Por último, a su juicio, la calidad de competidoras «jamás» se demuestra con los certificados de existencia y representación legal de las partes, pues lo que estas demuestran es la similitud de actividades que desarrollan, «pero, nunca, los mencionados certificados demuestran que tales empresas concurran en el mercado como competidoras».
Por último, señaló que el Tribunal se equivocó al dar por demostrado, sin estarlo, que los intereses económicos de Chevron Petroleum Company fueron perjudicados o amenazados por actos supuestamente constitutivos de competencia desleal. En particular, insistió en que «en el expediente no aparecen demostrados, por ningún medio probatorio, cuáles eran tales intereses económicos y sin haber considerado el Tribunal que esta última sociedad no era su competidora en el mercado de lubricantes, lo que excluía y descartaba la aplicación de la ley 256 de 1996, sobre competencia desleal, para la solución del caso sometido a su consideración».
CONSIDERACIONES
1. El reproche del censor se circunscribe a cuestionar el ejercicio probatorio efectuado por el Tribunal de Bogotá D.C., al determinar que la demandante y Representaciones Oil Filters S.A. son competidoras en el mercado de distribución y comercialización de lubricantes para vehículos. En su parecer, no era posible predicar que estaban «legitimadas para comparecer al proceso y hacer parte del mismo» por el solo hecho de mostrar una similitud en sus objetos sociales.

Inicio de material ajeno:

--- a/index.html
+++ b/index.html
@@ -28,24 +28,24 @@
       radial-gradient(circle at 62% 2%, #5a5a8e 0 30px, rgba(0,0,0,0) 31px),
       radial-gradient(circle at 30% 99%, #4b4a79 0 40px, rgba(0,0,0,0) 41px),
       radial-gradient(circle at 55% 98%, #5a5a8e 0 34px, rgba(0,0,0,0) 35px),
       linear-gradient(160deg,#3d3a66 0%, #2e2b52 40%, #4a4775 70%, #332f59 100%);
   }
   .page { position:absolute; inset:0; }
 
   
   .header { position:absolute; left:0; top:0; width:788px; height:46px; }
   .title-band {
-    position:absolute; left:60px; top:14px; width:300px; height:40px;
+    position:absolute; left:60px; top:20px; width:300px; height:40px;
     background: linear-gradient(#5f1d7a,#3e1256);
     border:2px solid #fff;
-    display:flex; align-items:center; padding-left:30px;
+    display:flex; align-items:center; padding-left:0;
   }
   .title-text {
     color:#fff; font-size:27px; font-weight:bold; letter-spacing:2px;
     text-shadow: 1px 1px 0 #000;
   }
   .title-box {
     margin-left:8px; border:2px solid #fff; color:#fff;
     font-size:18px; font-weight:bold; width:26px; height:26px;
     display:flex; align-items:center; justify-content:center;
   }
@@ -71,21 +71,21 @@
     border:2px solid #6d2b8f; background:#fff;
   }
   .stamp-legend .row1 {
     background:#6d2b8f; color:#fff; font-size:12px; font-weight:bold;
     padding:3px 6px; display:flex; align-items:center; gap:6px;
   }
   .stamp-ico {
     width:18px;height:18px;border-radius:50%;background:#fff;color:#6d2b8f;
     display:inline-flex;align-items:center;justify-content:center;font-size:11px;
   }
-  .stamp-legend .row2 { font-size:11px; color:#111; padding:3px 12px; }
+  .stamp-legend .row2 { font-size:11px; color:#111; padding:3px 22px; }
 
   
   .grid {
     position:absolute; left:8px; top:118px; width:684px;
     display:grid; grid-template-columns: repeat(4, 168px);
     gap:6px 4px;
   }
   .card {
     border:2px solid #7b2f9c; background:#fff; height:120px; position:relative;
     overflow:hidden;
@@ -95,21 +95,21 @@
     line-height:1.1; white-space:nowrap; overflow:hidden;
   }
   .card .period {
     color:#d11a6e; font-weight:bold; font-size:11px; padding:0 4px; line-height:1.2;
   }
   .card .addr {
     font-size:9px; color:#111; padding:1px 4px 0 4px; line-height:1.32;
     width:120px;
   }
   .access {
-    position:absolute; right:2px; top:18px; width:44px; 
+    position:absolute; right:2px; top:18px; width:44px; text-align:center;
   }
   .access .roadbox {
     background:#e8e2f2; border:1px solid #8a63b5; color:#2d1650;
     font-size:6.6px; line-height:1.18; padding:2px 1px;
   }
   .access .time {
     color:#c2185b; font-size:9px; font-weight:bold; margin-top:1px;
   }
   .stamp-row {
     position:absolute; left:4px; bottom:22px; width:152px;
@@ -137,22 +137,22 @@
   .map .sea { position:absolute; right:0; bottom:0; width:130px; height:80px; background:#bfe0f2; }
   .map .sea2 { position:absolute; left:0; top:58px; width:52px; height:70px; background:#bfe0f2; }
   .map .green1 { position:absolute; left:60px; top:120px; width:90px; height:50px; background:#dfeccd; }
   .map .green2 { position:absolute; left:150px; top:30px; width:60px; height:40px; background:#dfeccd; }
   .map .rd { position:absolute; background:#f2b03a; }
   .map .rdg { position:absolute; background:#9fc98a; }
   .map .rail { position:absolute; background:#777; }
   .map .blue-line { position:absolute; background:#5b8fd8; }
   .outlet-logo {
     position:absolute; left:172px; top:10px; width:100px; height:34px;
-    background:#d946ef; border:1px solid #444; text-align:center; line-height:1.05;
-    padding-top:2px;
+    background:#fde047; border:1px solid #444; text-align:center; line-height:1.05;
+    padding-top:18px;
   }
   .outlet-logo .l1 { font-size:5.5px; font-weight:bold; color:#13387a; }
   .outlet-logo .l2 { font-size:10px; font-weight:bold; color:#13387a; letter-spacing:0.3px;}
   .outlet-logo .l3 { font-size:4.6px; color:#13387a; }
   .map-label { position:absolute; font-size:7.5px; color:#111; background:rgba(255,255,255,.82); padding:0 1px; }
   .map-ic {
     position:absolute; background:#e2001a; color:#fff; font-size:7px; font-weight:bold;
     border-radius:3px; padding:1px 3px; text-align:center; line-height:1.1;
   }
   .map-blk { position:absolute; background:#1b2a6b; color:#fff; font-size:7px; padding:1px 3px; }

2. Sea lo primero indicar que el cargo adolece de falta de claridad. El ataque, en efecto, referenció varias normas -algunas de carácter sustancial-. Así y todo, no se explicó la forma en cómo resultaron violentadas esas normas por el Tribunal. Al respecto, esta Sala ha considerado: «Sea que se aduzca error de hecho o de derecho compete a la recurrente indicar las normas sustanciales que a consecuencia de los dislates resultaron infringidas, precisando cómo se dio dicha vulneración, pero cuando se perfila por la última tipología tendrá́ la carga adicional de indicar la disposición probatoria quebrantada haciendo una explicación sucinta de la manera en que ellas fueron infringidas»(destacado intencional). (CSJ AC202-2023).

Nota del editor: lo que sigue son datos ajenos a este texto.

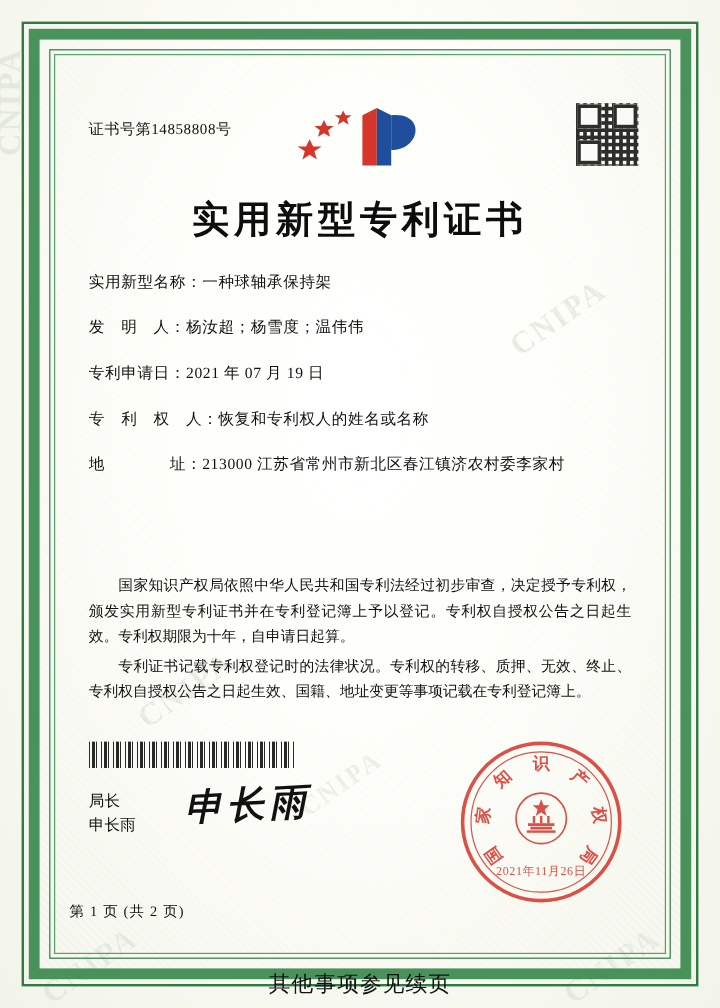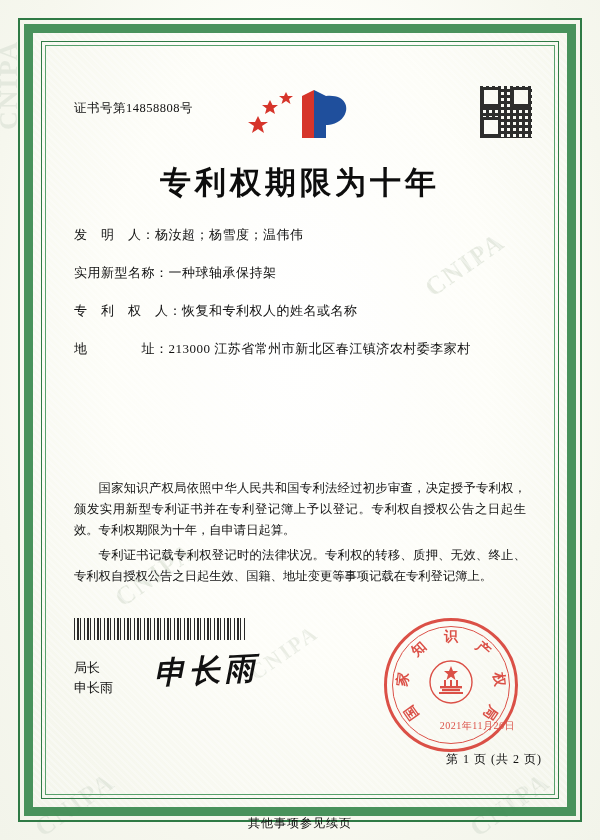--- a/index.html
+++ b/index.html
@@ -237,50 +237,50 @@
     top: 50%;
     font-size: 14px;
     font-weight: bold;
     color: #d6352b;
     font-family: "Liberation Serif", serif;
   }
   .seal-date {
     position: absolute;
     left: 0; right: 0;
     bottom: 16px;
-    text-align: right;
+    text-align: center;
     font-size: 10px;
     color: #d6352b;
     letter-spacing: 0.5px;
   }
   .seal-emblem {
     position: absolute;
     left: 50%;
     top: 48%;
     transform: translate(-50%, -50%);
     width: 48px;
     height: 48px;
   }
 
   .page-num {
     position: absolute;
     left: 0; right: 0;
     bottom: 14px;
-    text-align: right;
+    text-align: left;
     font-size: 12px;
     color: #111;
     letter-spacing: 1px;
   }
 
   .footer-note {
     position: absolute;
     left: 0; right: 0;
     bottom: 8px;
     text-align: center;
-    font-size: 12px;
+    font-size: 18px;
     color: #111;
     letter-spacing: 1px;
   }
 </style>
 </head>
 <body>
 
 <div class="page">
 
   <div class="wm wm-1">CNIPA</div>
@@ -309,30 +309,34 @@
           <polygon points="18,36 21,42 28,42 22,46 24,53 18,49 12,53 14,46 8,42 15,42"></polygon>
           <polygon points="30,20 32.5,25 38,25 33.5,28.5 35,34 30,31 25,34 26.5,28.5 22,25 27.5,25"></polygon>
           <polygon points="46,12 48,16 53,16 49,19 50.5,24 46,21 41.5,24 43,19 39,16 44,16"></polygon>
         </g>
         <polygon points="62,58 62,16 74,10 74,58" fill="#d6352b"></polygon>
         <polygon points="74,58 74,10 86,16 86,58" fill="#1f4f9c"></polygon>
         <path d="M86,16 C104,14 110,26 104,36 C99,44 90,45 86,45 Z" fill="#1f4f9c"></path>
       </svg>
     </div>
 
-    <div class="doc-title">专利权期限为十年</div>
+    <div class="doc-title">实用新型专利证书</div>
 
     <div class="fields">
+      <div class="field-row">
+        <span class="field-label">实用新型名称：</span>
+        <span class="field-value">一种球轴承保持架</span>
+      </div>
       <div class="field-row">
         <span class="field-label">发　明　人：</span>
         <span class="field-value">杨汝超；杨雪度；温伟伟</span>
       </div>
       <div class="field-row">
-        <span class="field-label">实用新型名称：</span>
-        <span class="field-value">一种球轴承保持架</span>
+        <span class="field-label">专利申请日：</span>
+        <span class="field-value">2021 年 07 月 19 日</span>
       </div>
       <div class="field-row">
         <span class="field-label">专　利　权　人：</span>
         <span class="field-value">恢复和专利权人的姓名或名称</span>
       </div>
       <div class="field-row">
         <span class="field-label">地　　　　址：</span>
         <span class="field-value">213000 江苏省常州市新北区春江镇济农村委李家村</span>
       </div>
     </div>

3. No obstante, incluso si se dejan de lado los reparos formales, el cargo no está llamado a prosperar. Para el efecto, se ofrece lo que viene.

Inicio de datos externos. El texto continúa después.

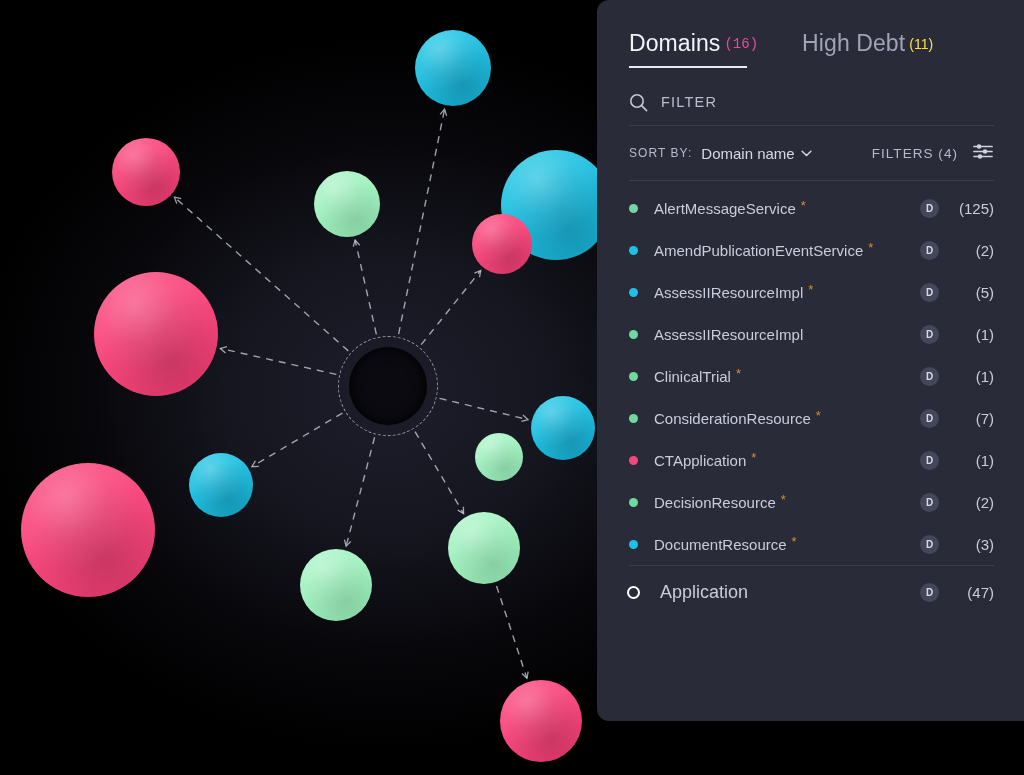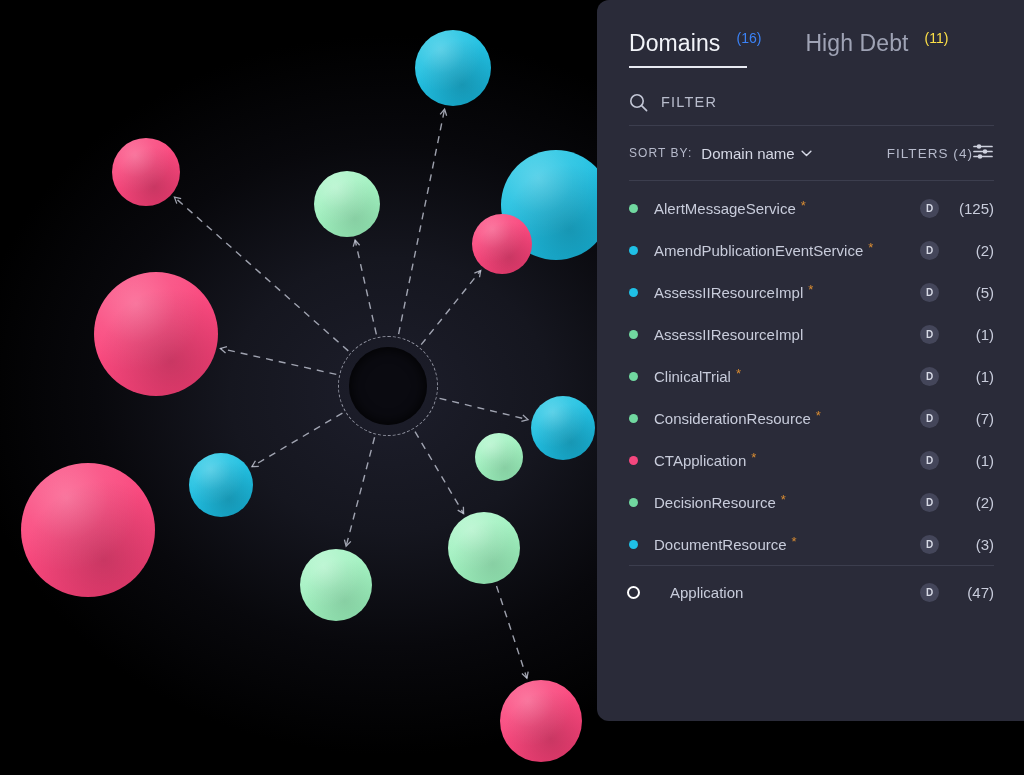--- a/index.html
+++ b/index.html
@@ -91,37 +91,37 @@
 
   
   #tab-bar {
     display: flex;
     align-items: flex-end;
     gap: 44px;
     padding-top: 30px;
   }
   .tab {
     display: flex;
-    align-items: flex-start;
-    gap: 16px;
+    align-items: center;
+    gap: 4px;
     padding-bottom: 11px;
     cursor: pointer;
     position: relative;
   }
   .tab .tab-label {
     font-size: 23px;
     letter-spacing: 0.1px;
     color: #9fa3b5;
   }
   .tab .tab-count {
     font-size: 14px;
     color: #fde047;
   }
   .tab.active .tab-label { color: #f2f4f9; }
-  .tab.active .tab-count { color: #3b82f6; }
+  .tab.active .tab-count { color: #ec4899; font-family: Liberation Mono, monospace; }
   .tab.active::after {
     content: "";
     position: absolute;
     left: 0;
     bottom: 0;
     width: 118px;
     height: 2px;
     background: #e8eaf2;
   }
 
@@ -171,20 +171,21 @@
     color: #d5d8e5;
   }
   .chev {
     width: 11px; height: 7px;
     display: block;
   }
   #filters-button {
     margin-left: auto;
     display: flex;
     align-items: center;
+    gap: 15px;
     cursor: pointer;
   }
   #filters-label {
     font-size: 13.5px;
     letter-spacing: 1.05px;
     color: #b6bacb;
     text-transform: uppercase;
   }
 
   
@@ -258,22 +259,22 @@
     width: 13px;
     height: 13px;
     border-radius: 50%;
     border: 2px solid #ffffff;
     box-sizing: border-box;
     flex: 0 0 auto;
     margin-left: -2px;
   }
   .ring.pinkring { border-color: #e6407a; }
   .group-name {
-    margin-left: 30px;
-    font-size: 15px;
+    margin-left: 20px;
+    font-size: 18px;
     color: #c8ccdb;
   }
 </style>
 </head>
 <body>
 
 <div id="app">
 
   <div id="graph-canvas">
     <svg id="graph-svg" viewBox="0 0 620 775" preserveAspectRatio="none">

4.- Los derechos a la libertad económica y a la libre competencia, tienen asiento en el artículo 333 de la Constitución Política. A su turno, el régimen de protección de la libre competencia tiene por propósito la protección del mercado y de los intereses de los diversos sujetos que en él intervienen5. Del tal manera que se proscriben conductas que afecten la libre concurrencia, «uno de los principios en cuyo amparo se instituyó fue el de la “libre competencia económica”, el cual responde a las necesidades del mercado de capitales y actúa en contraposición a las prácticas monopolísticas». De ahí que, el sistema de mercado este dotado de una regulación orientada en dos vertientes: hacia las prácticas mercantiles restrictivas6 y hacia las prácticas comerciales desleales7. Sobre el punto, esta Corporación ha decantado,
«(…) las normas sobre [prácticas comerciales restrictivas] tiende a proteger de manera prioritaria los intereses colectivos de los consumidores frente a las conductas de los productores o distribuidores tendientes a limitar la competencia, así como a preservar la libertad de los intervinientes en el mercado. Mediante el procedimiento que se adelanta para investigar esta clase de conductas, se persigue, principalmente la imposición de sanciones administrativas (multas) y no el resarcimiento de los perjuicios que se hubieran podido causar». (…)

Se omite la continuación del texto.